# Task brief
An exact transcription of each entry below is required, without any pictures.
:: Records for processing ::
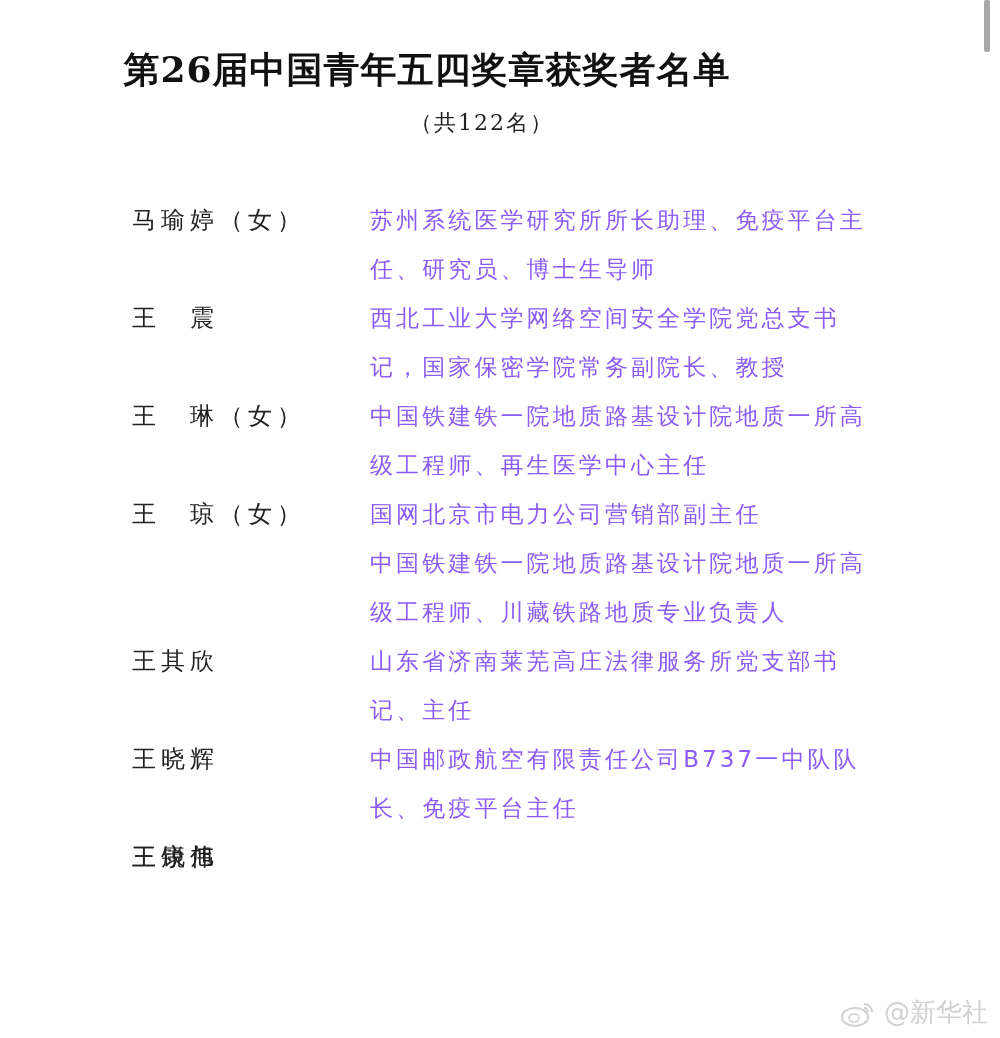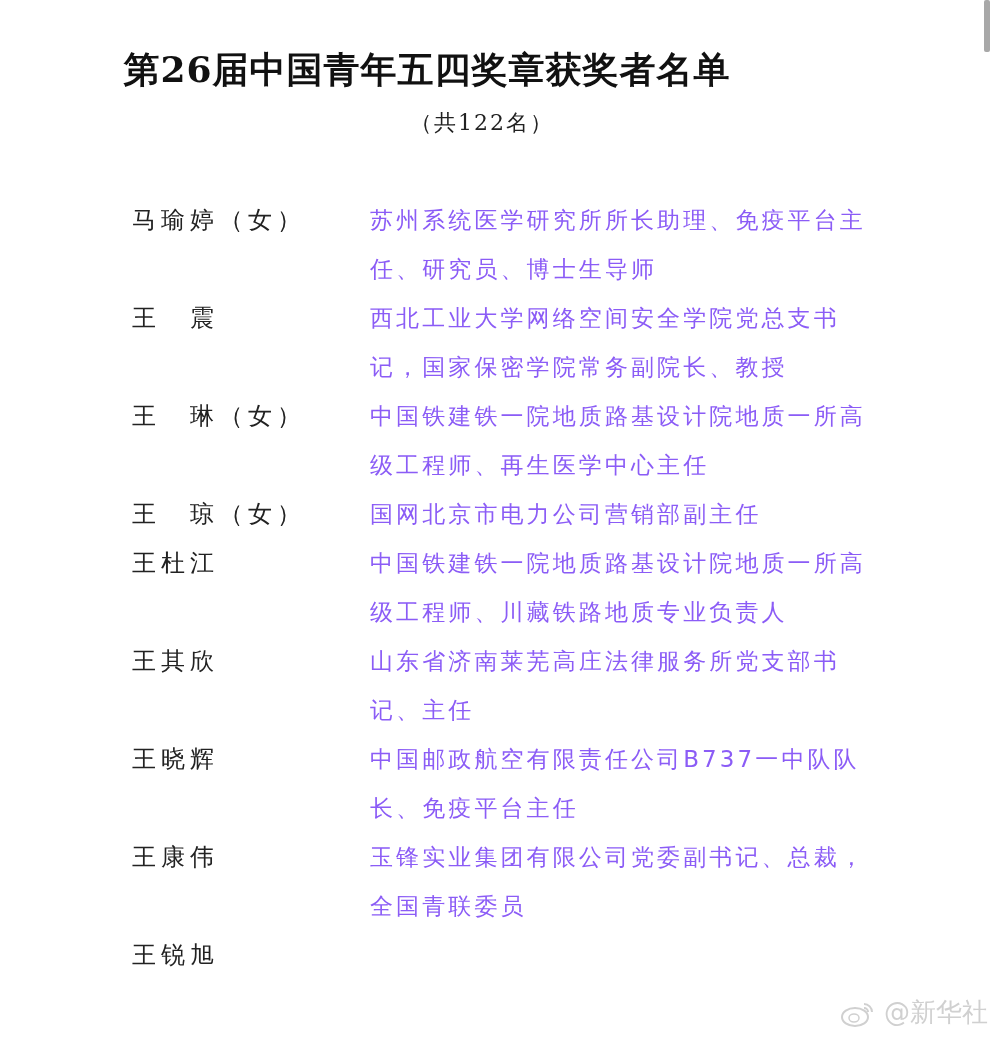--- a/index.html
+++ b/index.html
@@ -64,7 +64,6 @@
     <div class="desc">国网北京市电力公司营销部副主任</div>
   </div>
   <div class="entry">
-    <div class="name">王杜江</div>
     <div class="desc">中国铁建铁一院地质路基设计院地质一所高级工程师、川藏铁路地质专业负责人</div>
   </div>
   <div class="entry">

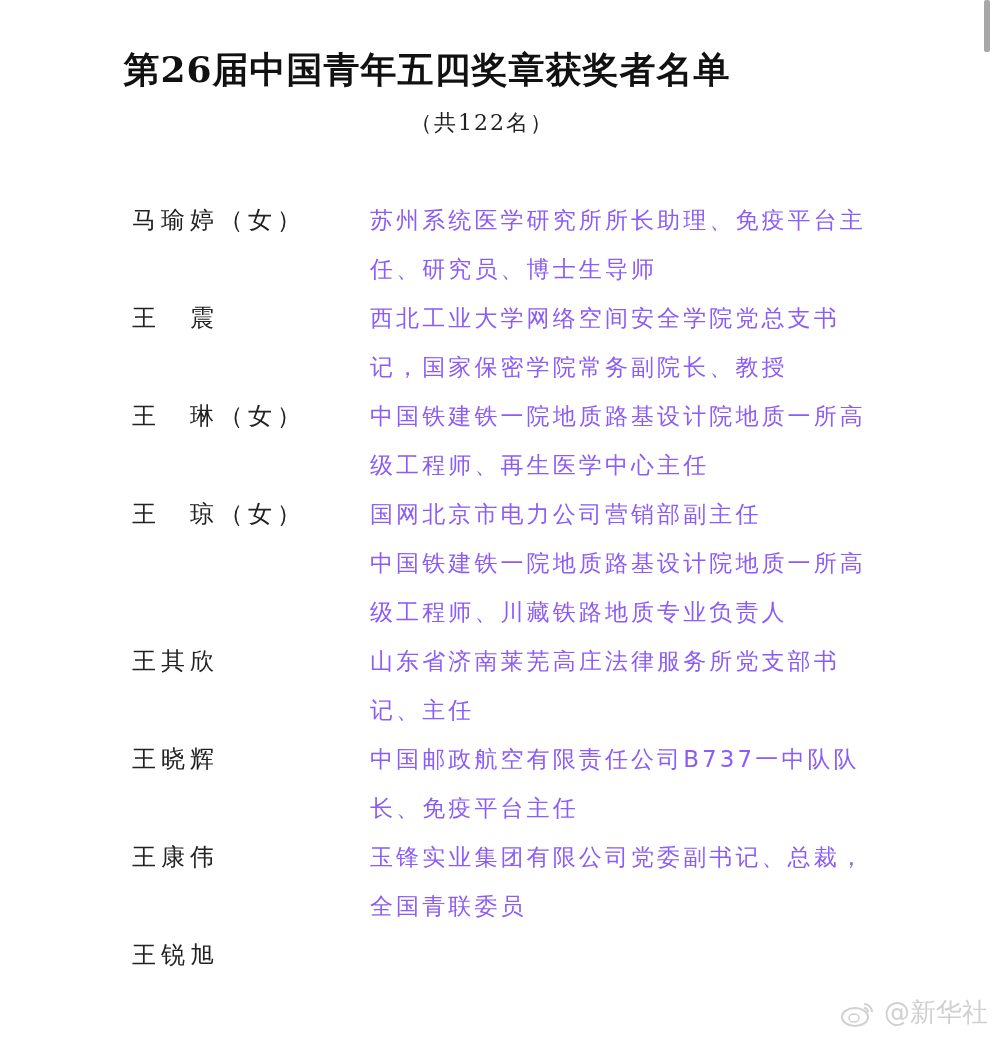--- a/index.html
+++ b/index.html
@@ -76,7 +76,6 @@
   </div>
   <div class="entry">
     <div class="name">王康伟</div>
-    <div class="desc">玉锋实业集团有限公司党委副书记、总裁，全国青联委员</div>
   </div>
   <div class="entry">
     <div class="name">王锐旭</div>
:::
# Result for this task
--- a/index.html
+++ b/index.html
@@ -64,7 +64,6 @@
     <div class="desc">国网北京市电力公司营销部副主任</div>
   </div>
   <div class="entry">
-    <div class="name">王杜江</div>
     <div class="desc">中国铁建铁一院地质路基设计院地质一所高级工程师、川藏铁路地质专业负责人</div>
   </div>
   <div class="entry">

--- a/index.html
+++ b/index.html
@@ -76,7 +76,6 @@
   </div>
   <div class="entry">
     <div class="name">王康伟</div>
-    <div class="desc">玉锋实业集团有限公司党委副书记、总裁，全国青联委员</div>
   </div>
   <div class="entry">
     <div class="name">王锐旭</div>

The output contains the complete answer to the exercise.